The hardware question depends entirely on your goal. That is the first thing Dylan asks every person who reaches out to Exergy.

If you want to tiptoe in, start with space-heater-class miners. The Avalon Mini 3, the Stealth miner, and the Slim 19 are all in the roughly 850-watt range. They are small, modular, easy to place in individual rooms, and require no major electrical work. Plug one in, pair it with Home Assistant via the miner integration, add a digital thermostat you can control from your phone, and you have a working building brain starter kit.

Your wife may still object to the noise, but that's a separate problem.

For baseload integration into an actual furnace or boiler system, the S19 is the obvious choice right now given pricing. Tyler's example: if your building needs 5,000 watts of baseload heat, you could buy one new 5,000-watt miner for roughly $3,000, or you could buy two S19s at around $50 each and have 6,000 watts of heat-producing hashrate for under $200. The sizing philosophy here is important: you are not sizing for the coldest day of the year. You are sizing for your average heat load. Let the existing furnace handle the brutal single-digit nights.

That keeps your upfront cost reasonable and your duty cycle high.

Dylan's Denver example makes this concrete: on average winter days in the mid-20s to 30°F range, a couple of Mini 3s handle the load. When it drops to single digits, the furnace steps in. That's the hybrid car approach applied to a real home.

Firmware and control capability are underrated selection criteria. Most miners ship with closed-source firmware from Chinese manufacturers. Some have aftermarket options (Braiins and LuxOS are the main ones) that play nicer with Home Assistant and give you real API access. Without that control layer, integrating the miner into a smart building system is fighting against the hardware instead of with it.

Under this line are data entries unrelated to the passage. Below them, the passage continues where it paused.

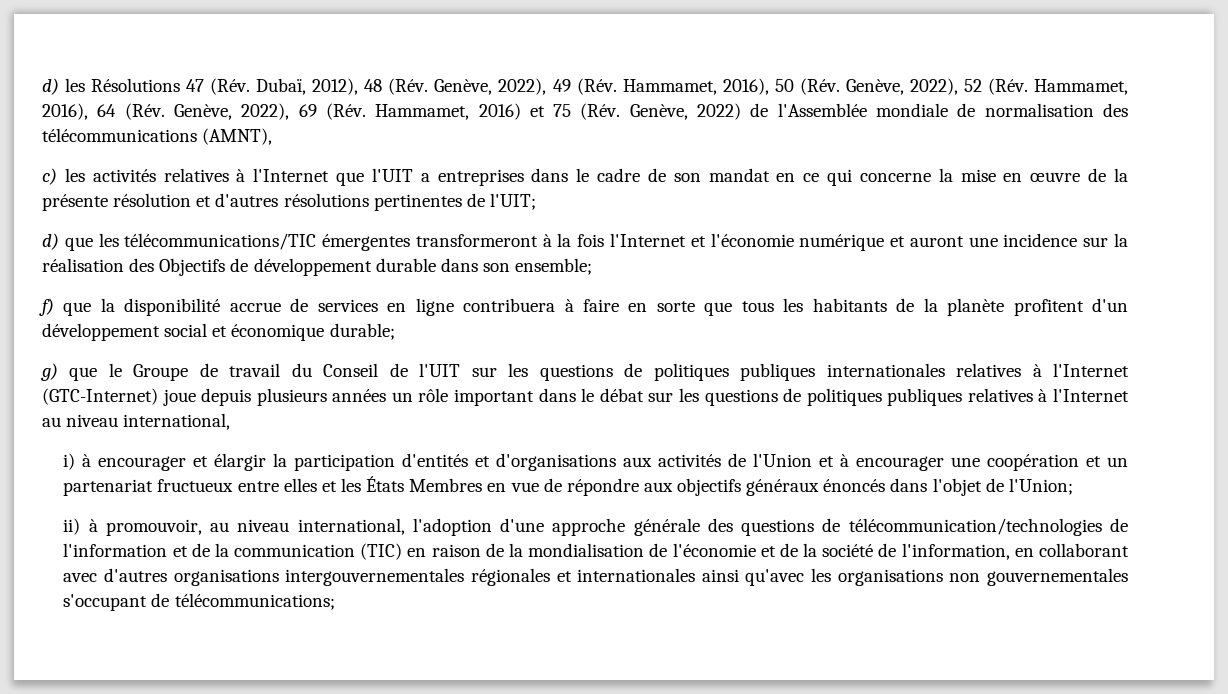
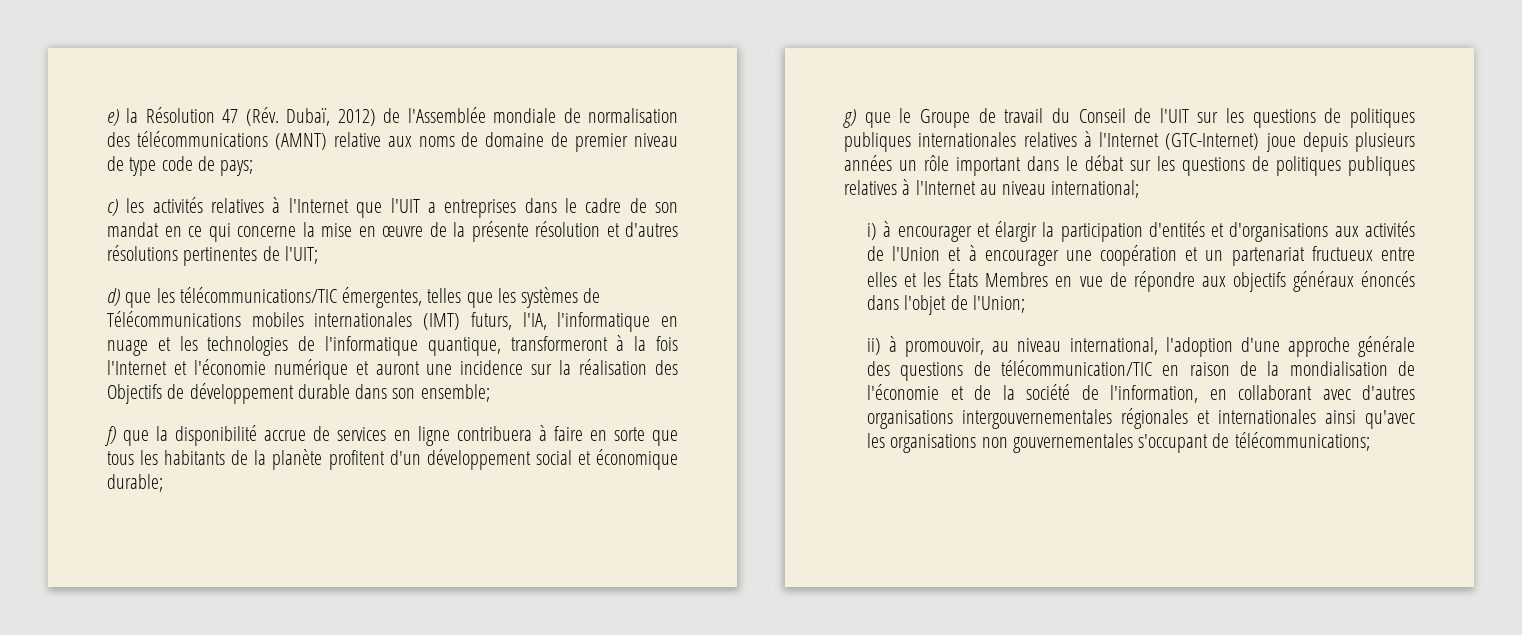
- d) les Résolutions 47 (Rév. Dubaï, 2012), 48 (Rév. Genève, 2022), 49 (Rév. Hammamet, 2016), 50 (Rév. Genève, 2022), 52 (Rév. Hammamet, 2016), 64 (Rév. Genève, 2022), 69 (Rév. Hammamet, 2016) et 75 (Rév. Genève, 2022) de l'Assemblée mondiale de normalisation des télécommunications (AMNT),
+ e) la Résolution 47 (Rév. Dubaï, 2012) de l'Assemblée mondiale de normalisation des télécommunications (AMNT) relative aux noms de domaine de premier niveau de type code de pays;
- d) que les télécommunications/TIC émergentes transformeront à la fois l'Internet et l'économie numérique et auront une incidence sur la réalisation des Objectifs de développement durable dans son ensemble;
+ d) que les télécommunications/TIC émergentes, telles que les systèmes de Télécommunications mobiles internationales (IMT) futurs, l'IA, l'informatique en nuage et les technologies de l'informatique quantique, transformeront à la fois l'Internet et l'économie numérique et auront une incidence sur la réalisation des Objectifs de développement durable dans son ensemble;
- g) que le Groupe de travail du Conseil de l'UIT sur les questions de politiques publiques internationales relatives à l'Internet (GTC-Internet) joue depuis plusieurs années un rôle important dans le débat sur les questions de politiques publiques relatives à l'Internet au niveau international,
+ g) que le Groupe de travail du Conseil de l'UIT sur les questions de politiques publiques internationales relatives à l'Internet (GTC-Internet) joue depuis plusieurs années un rôle important dans le débat sur les questions de politiques publiques relatives à l'Internet au niveau international;
- ii) à promouvoir, au niveau international, l'adoption d'une approche générale des questions de télécommunication/technologies de l'information et de la communication (TIC) en raison de la mondialisation de l'économie et de la société de l'information, en collaborant avec d'autres organisations intergouvernementales régionales et internationales ainsi qu'avec les organisations non gouvernementales s'occupant de télécommunications;
+ ii) à promouvoir, au niveau international, l'adoption d'une approche générale des questions de télécommunication/TIC en raison de la mondialisation de l'économie et de la société de l'information, en collaborant avec d'autres organisations intergouvernementales régionales et internationales ainsi qu'avec les organisations non gouvernementales s'occupant de télécommunications;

One more hardware reality worth stating plainly: Bitmain's latest machines are three-phase hydro miners. Residential homes in North America run on single-phase power. For now, S19s and earlier single-phase hardware are the only practical residential option.

That is also why the $50 S19 window matters. Use it while it's open.

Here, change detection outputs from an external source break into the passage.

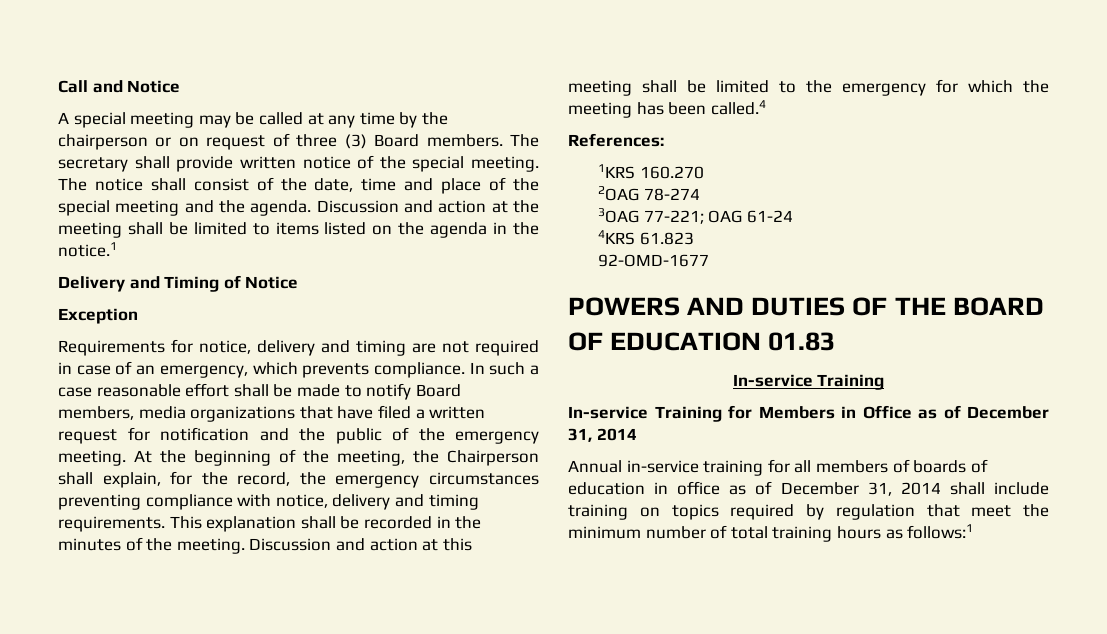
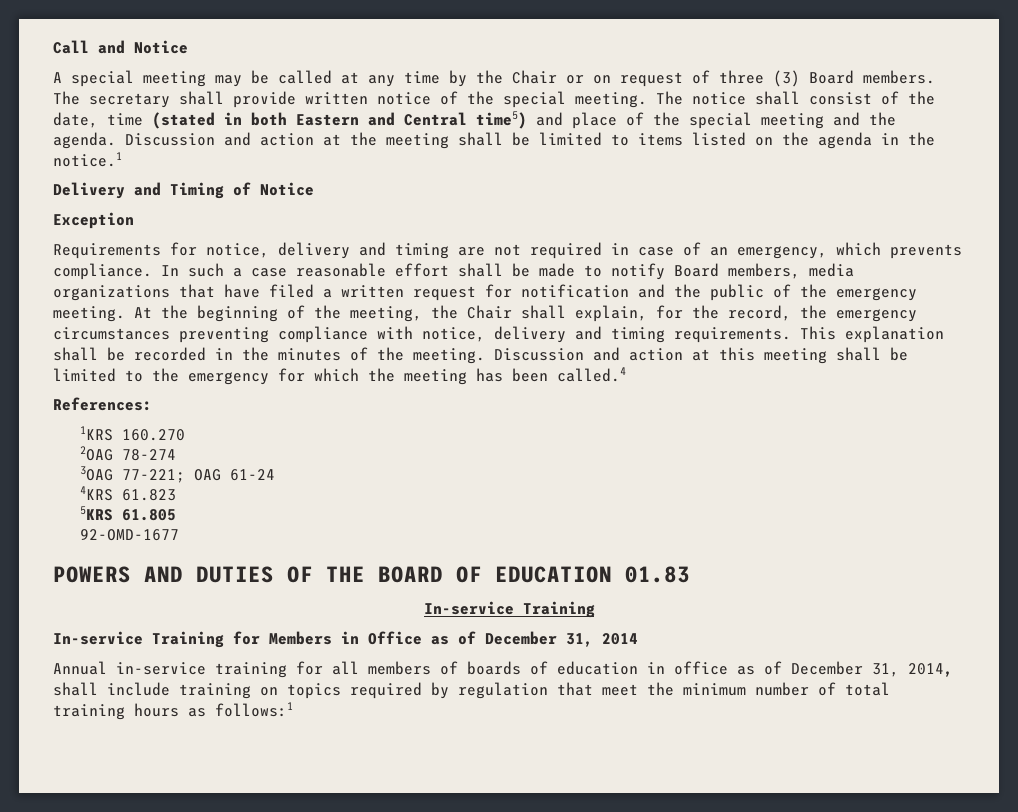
- A special meeting may be called at any time by the chairperson or on request of three (3) Board members.
+ A special meeting may be called at any time by the Chair or on request of three (3) Board members.
- The notice shall consist of the date, time and place of the special meeting and the agenda.
+ The notice shall consist of the date, time (stated in both Eastern and Central time5) and place of the special meeting and the agenda.
- At the beginning of the meeting, the Chairperson shall explain, for the record, the emergency circumstances preventing compliance with notice, delivery and timing requirements.
+ At the beginning of the meeting, the Chair shall explain, for the record, the emergency circumstances preventing compliance with notice, delivery and timing requirements.
+ 5KRS 61.805
- Annual in-service training for all members of boards of education in office as of December 31, 2014 shall include training on topics required by regulation that meet the minimum number of total training hours as follows:1
+ Annual in-service training for all members of boards of education in office as of December 31, 2014, shall include training on topics required by regulation that meet the minimum number of total training hours as follows:1

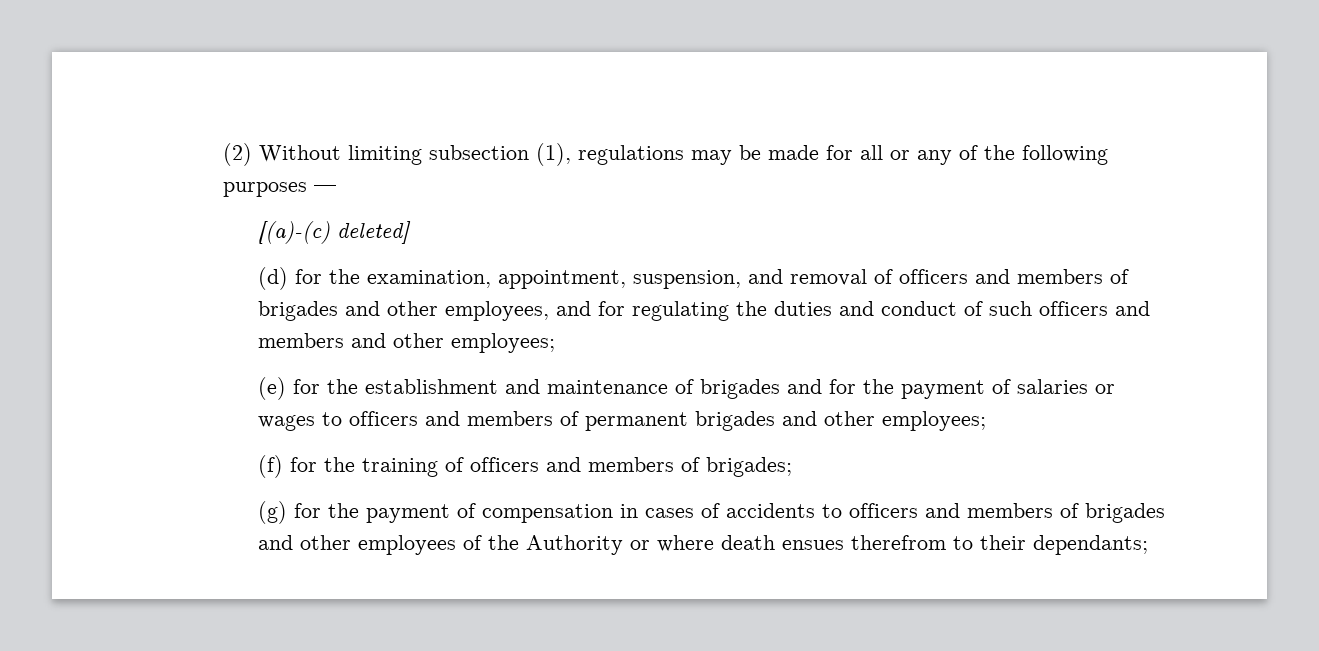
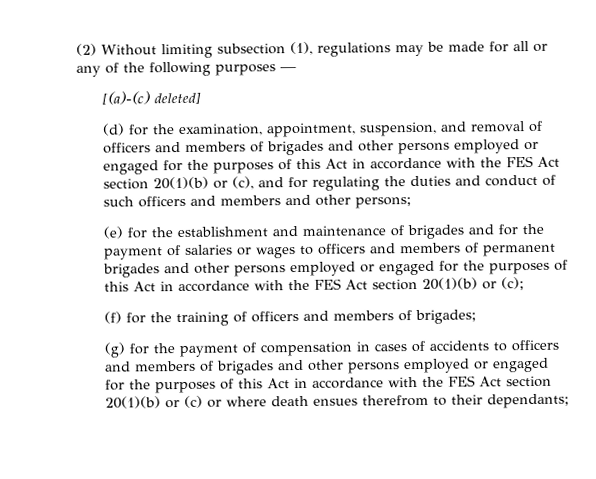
- (d) for the examination, appointment, suspension, and removal of officers and members of brigades and other employees, and for regulating the duties and conduct of such officers and members and other employees;
+ (d) for the examination, appointment, suspension, and removal of officers and members of brigades and other persons employed or engaged for the purposes of this Act in accordance with the FES Act section 20(1)(b) or (c), and for regulating the duties and conduct of such officers and members and other persons;
- (e) for the establishment and maintenance of brigades and for the payment of salaries or wages to officers and members of permanent brigades and other employees;
+ (e) for the establishment and maintenance of brigades and for the payment of salaries or wages to officers and members of permanent brigades and other persons employed or engaged for the purposes of this Act in accordance with the FES Act section 20(1)(b) or (c);
- (g) for the payment of compensation in cases of accidents to officers and members of brigades and other employees of the Authority or where death ensues therefrom to their dependants;
+ (g) for the payment of compensation in cases of accidents to officers and members of brigades and other persons employed or engaged for the purposes of this Act in accordance with the FES Act section 20(1)(b) or (c) or where death ensues therefrom to their dependants;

The mega-miner apocalypse is your opportunity

The displacement of on-grid Bitcoin miners by AI hyperscalers is the most important structural shift happening in mining right now, and it is unambiguously good news for home miners.

One executive Tyler cited put it at 60x dollars per megawatt hour. AI compute is paying roughly 60 times what Bitcoin mining pays for the same electricity. For large publicly traded miners with shareholders and fiduciary obligations, the answer is obvious. Pivot. And they are. CleanSpark, Riot, Core Scientific are all moving toward AI hosting and HPC. That is their job when the economics are that lopsided.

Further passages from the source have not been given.